Salman Rushdie has revealed that he has already written 100 pages of the memoir that will tell the story of his decade in hiding under the threat of death.
In an interview for his new book Luka and the Fire of Life, Rushdie told Reuters that he was now mid-way through an account of his years spent living under police protection following the fatwa pronounced against him by the then-Iranian leader Ayatollah Khomenei in 1989.
The author said that he had already dealt with around a quarter of the story, and the experience of writing had so far been a good one. “I’m not getting churned up and upset, I’m just writing it and I’m feeling quite pleased to be writing it,” he said.
The fatwa requiring Rushdie’s execution was issued after publication of his controversial fourth book The Satanic Verses, seen as blasphemous by some Muslims because of its depiction of the prophet Muhammad.
In February 1989, days after a rally at Hyde Park during which copies of Rushdie’s book were burned, Ayatollah Khomenei issued the fatwa, urging all “zealous Muslims” to execute the author. The following day he went into hiding with his then wife, the novelist Marianne Wiggins, under the round-the-clock protection of Scotland Yard’s Special Branch. The threat of assassination wasn’t lifted until 1998, when the Iranian leadership finally modified its position in a move to restore ruptured diplomatic relations with the UK.
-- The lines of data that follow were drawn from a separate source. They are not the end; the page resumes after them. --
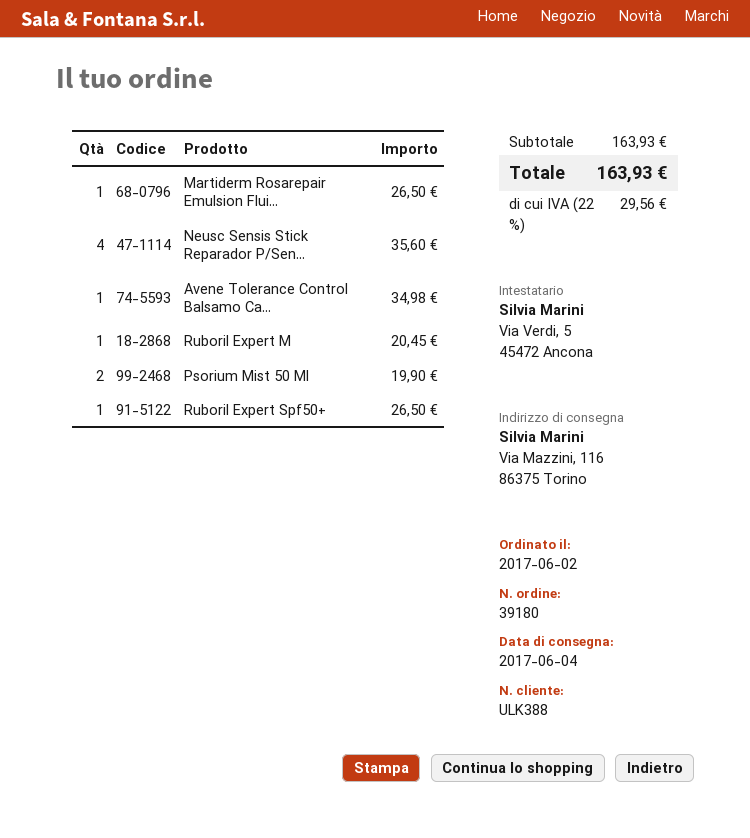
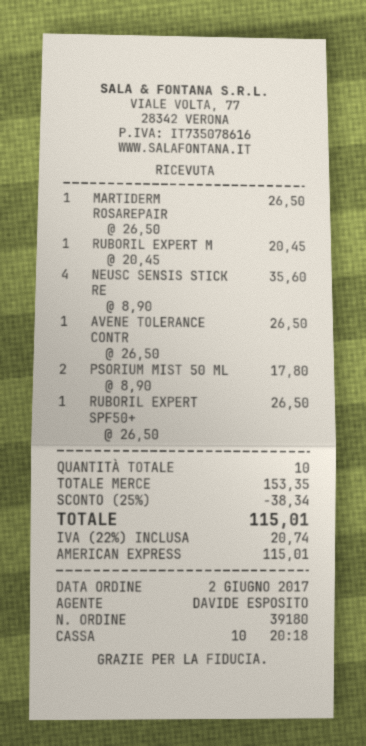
Avene Tolerance Control Balsamo Ca...: 1 for 34.98 -> 1 for 26.50
Psorium Mist 50 Ml: 2 for 19.90 -> 2 for 17.80
subtotal: 163.93 -> 153.35
discount: none -> 25% = 38.34
tax: 22% = 29.56 -> 22% = 20.74
total: 163.93 -> 115.01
It has taken Rushdie a long time to give his personal account of those difficult years. “It’s true that there being a kind of information vacuum allows people to speculate or to invent maliciously and that has been a little frustrating,” he told Reuters. “But the truth is that until quite recently I was not ready to write this book.”
Currently, Rushdie is aiming to finish the memoir – as yet untitled – by the end of 2011, but said that the date will depend on whether the film version of his Booker-winning novel Midnight’s Children goes ahead next year. The film of Rushdie’s second novel, which was named the Booker of Bookers in 1998, and took the follow-up Best of Booker award in 2008, is to be directed by Indian-born film-maker Deepa Mehta, and Rushdie is writing the screenplay himself.
News this summer that the author was considering writing the memoir prompted an enthusiastic response from booksellers, with Waterstone’s spokesperson Jon Howells commenting: “The ironic thing is that this may be his most commercial book in years.”